Idempotency & reindex

1. Idempotent semantics

  • Use deterministic chunk_id for Milvus records.
  • Use Neo4j MERGE for nodes/edges based on natural keys (e.g. (team_id, source_type, source_id, chunk_index)).
  • Replaying the same events should not corrupt or duplicate data.

2. Reindex API

  • Provide a simple HTTP or CLI interface to:

    • POST /ingest/reindex/{team_id} — schedule or start reindex for a team/DAO.
  • Reindex strategy:

    • Read documents/messages from source-of-truth (DB or event replay).
    • Rebuild chunks and embeddings.
    • Upsert into Milvus & Neo4j (idempotently).

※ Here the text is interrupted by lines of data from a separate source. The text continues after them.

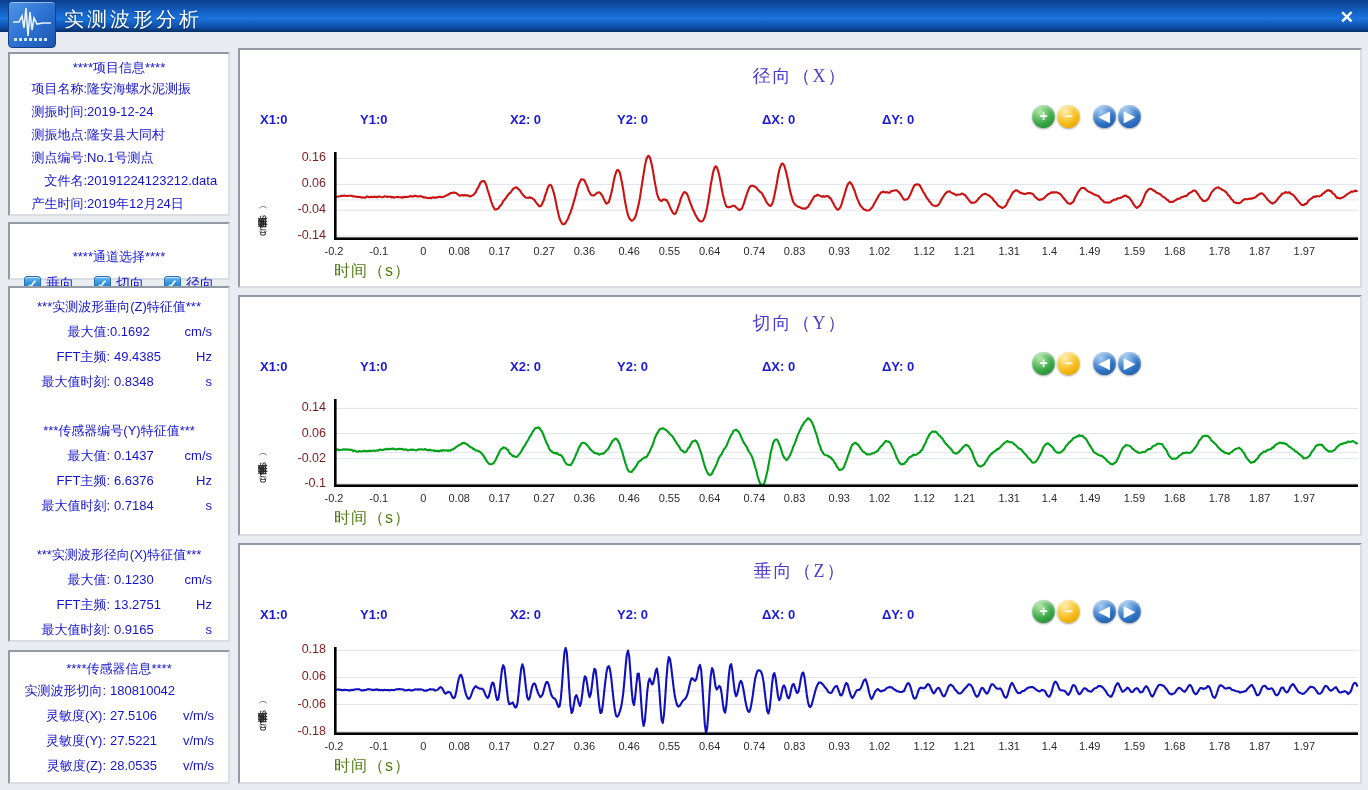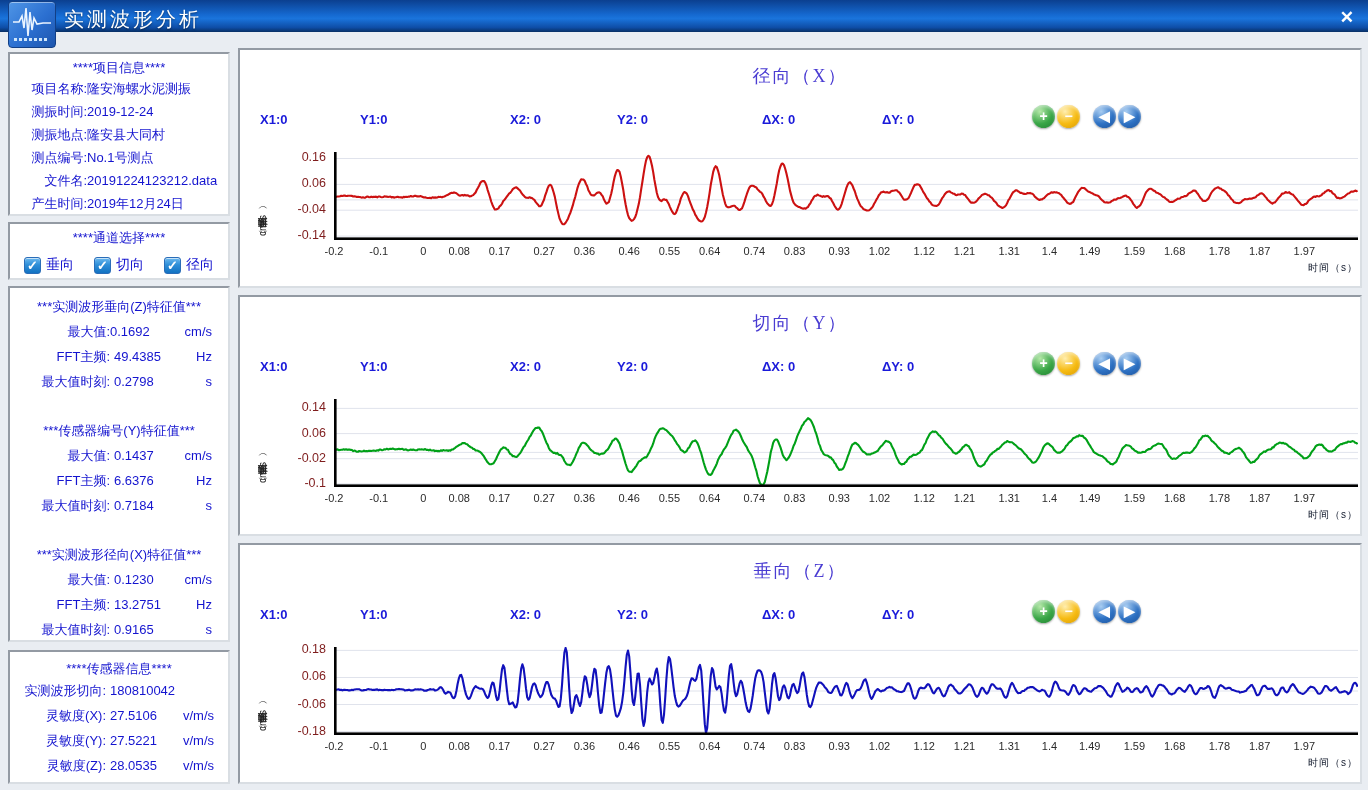--- a/index.html
+++ b/index.html
@@ -85,21 +85,21 @@
     writing-mode:vertical-rl;transform:rotate(180deg);
   }
   .ytick{
     position:absolute;width:52px;text-align:right;font-size:12.5px;color:#7f1d1d;
     font-family:"Liberation Sans",sans-serif;
   }
   .xtick{
     position:absolute;width:44px;text-align:center;font-size:11px;color:#2a2a2a;white-space:nowrap;
   }
   .xlabel{
-    position:absolute;text-align:right;font-size:10px;color:#0f172a;letter-spacing:1px;
+    position:absolute;text-align:left;font-size:16px;color:#4d7c0f;letter-spacing:1px;
   }
   .plot-svg{position:absolute;}
 </style>
 </head>
 <body>
 
 <div class="titlebar">
   <div class="logo">
     <svg width="46" height="45" viewBox="0 0 46 45">
       <polyline points="4,20 10,20 13,14 15,26 17,6 19,34 21,10 23,28 25,16 28,22 34,21 42,21" fill="none" stroke="#eaf4ff" stroke-width="1.6"></polyline>
@@ -142,21 +142,21 @@
         <span class="pvalue">20191224123212.data</span>
       </div>
       <div class="prow">
         <span class="plabel">产生时间:</span>
         <span class="pvalue">2019年12月24日</span>
       </div>
     </div>
 </div>
 
 <div class="panel" id="panel-channels" style="left:8px;top:222px;width:222px;height:58px;">
-  <div class="phead" style="margin-top:5px;">****通道选择****</div>
+  <div class="phead" style="margin-top:24px;">****通道选择****</div>
   <div class="chanrow" id="channel-items">
       <div class="chanitem">
         <span class="cbox">✓</span>
         <span class="chanlabel">垂向</span>
       </div>
       <div class="chanitem">
         <span class="cbox">✓</span>
         <span class="chanlabel">切向</span>
       </div>
       <div class="chanitem">
@@ -165,21 +165,21 @@
       </div>
     </div>
 </div>
 
 <div class="panel" id="panel-features" style="left:8px;top:286px;width:222px;height:356px;">
   <div id="features-groups">
       <div class="fgroup" style="margin-top: 6px;">
         <div class="fghead">***实测波形垂向(Z)特征值***</div>
         <div class="frow"><span class="flabel">最大值:</span><span class="fvalue" style="margin-left: 0;">0.1692</span><span class="funit">cm/s</span></div>
         <div class="frow"><span class="flabel">FFT主频:</span><span class="fvalue" style="margin-left: 4px;">49.4385</span><span class="funit">Hz</span></div>
-        <div class="frow"><span class="flabel">最大值时刻:</span><span class="fvalue" style="margin-left: 4px;">0.2798</span><span class="funit">s</span></div>
+        <div class="frow"><span class="flabel">最大值时刻:</span><span class="fvalue" style="margin-left: 4px;">0.8348</span><span class="funit">s</span></div>
       </div>
       <div class="fgroup" style="margin-top: 24px;">
         <div class="fghead">***传感器编号(Y)特征值***</div>
         <div class="frow"><span class="flabel">最大值:</span><span class="fvalue" style="margin-left: 4px;">0.1437</span><span class="funit">cm/s</span></div>
         <div class="frow"><span class="flabel">FFT主频:</span><span class="fvalue" style="margin-left: 4px;">6.6376</span><span class="funit">Hz</span></div>
         <div class="frow"><span class="flabel">最大值时刻:</span><span class="fvalue" style="margin-left: 4px;">0.7184</span><span class="funit">s</span></div>
       </div>
       <div class="fgroup" style="margin-top: 24px;">
         <div class="fghead">***实测波形径向(X)特征值***</div>
         <div class="frow"><span class="flabel">最大值:</span><span class="fvalue" style="margin-left: 4px;">0.1230</span><span class="funit">cm/s</span></div>

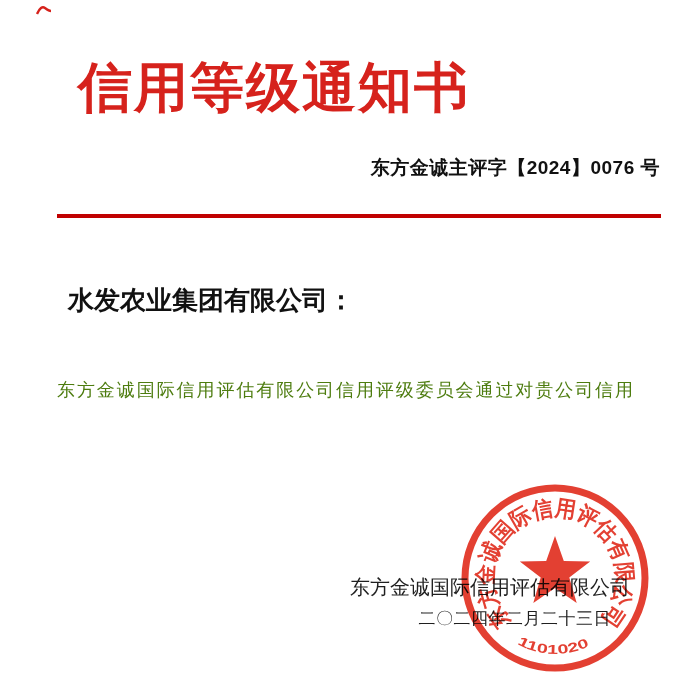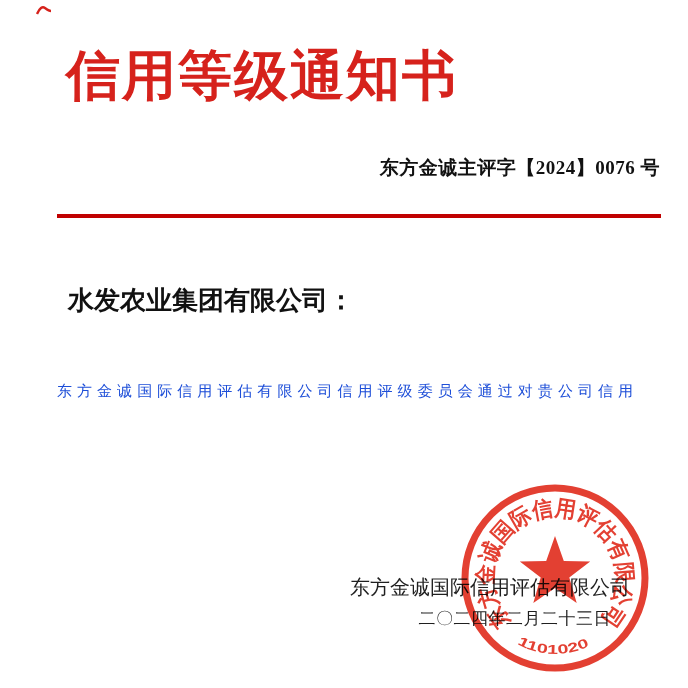--- a/index.html
+++ b/index.html
@@ -18,37 +18,36 @@
   }
   .corner-mark {
     position: absolute;
     left: 36px;
     top: 4px;
   }
   .title {
     position: absolute;
     left: 66px;
     top: 40px;
-    margin: 0;
+    margin: 12px;
     font-size: 54px;
     font-weight: bold;
     letter-spacing: 2px;
     color: #d6221c;
     white-space: nowrap;
   }
   .ref {
     position: absolute;
     right: 28px;
     top: 155px;
     font-size: 19px;
     font-weight: bold;
     letter-spacing: 0.5px;
     color: #111111;
     white-space: nowrap;
-    font-family: Liberation Serif, serif;
   }
   .rule {
     position: absolute;
     left: 57px;
     top: 214px;
     width: 604px;
     height: 4px;
     background: #c00000;
   }
   .recipient {
@@ -62,22 +61,22 @@
   }
   .body-block {
     position: absolute;
     left: 57px;
     top: 370px;
     width: 576px;
   }
   .bline {
     height: 41px;
     line-height: 41px;
-    font-size: 15px;
-    color: #1d4ed8;
+    font-size: 18px;
+    color: #4d7c0f;
     white-space: nowrap;
   }
   .bline.just {
     white-space: normal;
     text-align: justify;
     text-align-last: justify;
   }
   .signature {
     position: absolute;
     right: 58px;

Implementation details (can be left as TODOs if missing backends):

  • If there is no easy historic source yet, stub the reindex endpoint with clear TODO and logging.

Monitoring & logging

Add basic observability:

  • Structured logs for:
    • Each event type ingested.
    • Number of chunks produced.
    • Latency for embedding and indexing.
  • (Optional) Metrics counters/gauges:
    • ingest_events_total
    • ingest_chunks_total
    • ingest_errors_total

Files to create/modify (suggested)

Adjust exact paths if needed.

  • services/rag-ingest-worker/main.py

    • Parse config, connect to event bus, start consumers.
  • services/rag-ingest-worker/config.py

    • Environment variables: EVENT_BUS_URL, MILVUS_URL, NEO4J_URL, EMBEDDING_SERVICE_URL, etc.
  • services/rag-ingest-worker/events/consumer.py

    • NATS (or chosen bus) subscription logic.
  • services/rag-ingest-worker/pipeline/normalization.py

    • Functions normalize_message_created(event), normalize_doc_upsert(event), normalize_file_uploaded(event).
  • services/rag-ingest-worker/pipeline/embedding.py

    • embed_chunks(chunks: List[IngestChunk]) -> List[VectorChunk].
  • services/rag-ingest-worker/pipeline/index_milvus.py

    • upsert_chunks_to_milvus(chunks: List[VectorChunk]).
  • services/rag-ingest-worker/pipeline/index_neo4j.py

    • update_graph_for_event(event, chunks: List[IngestChunk]).
  • Optional: services/rag-ingest-worker/api.py

    • FastAPI app with:
      • GET /health
      • POST /ingest/one
      • POST /ingest/reindex/{team_id}
  • Integration docs:

    • Reference docs/cursor/rag_gateway_task.md and docs/cursor/42_nats_event_streams_and_event_catalog.md where appropriate.

Acceptance criteria

  1. A new rag-ingest-worker (or similarly named) module/service exists under services/ with:

    • Clear directory structure (events/, pipeline/, config.py, main.py).
    • Stubs or initial implementations for consuming events and indexing to Milvus/Neo4j.
  2. A normalized internal model (IngestChunk or equivalent) is defined and used across pipelines.

  3. Milvus indexing code:

    • Uses idempotent upserts keyed by chunk_id.
    • Stores metadata compatible with the RAG-gateway schema.
  4. Neo4j update code:

    • Uses MERGE for nodes/relationships.
    • Encodes team_id/dao_id and privacy where relevant.
  5. Idempotency strategy and reindex(team_id) path are present in code (even if reindex is initially a stub with TODO).

  6. Basic logging is present for ingestion operations.

  7. This file (docs/cursor/rag_ingestion_worker_task.md) can be executed by Cursor as:

    cursor task < docs/cursor/rag_ingestion_worker_task.md
    

    and Cursor will use it as the single source of truth for implementing/refining the ingestion worker.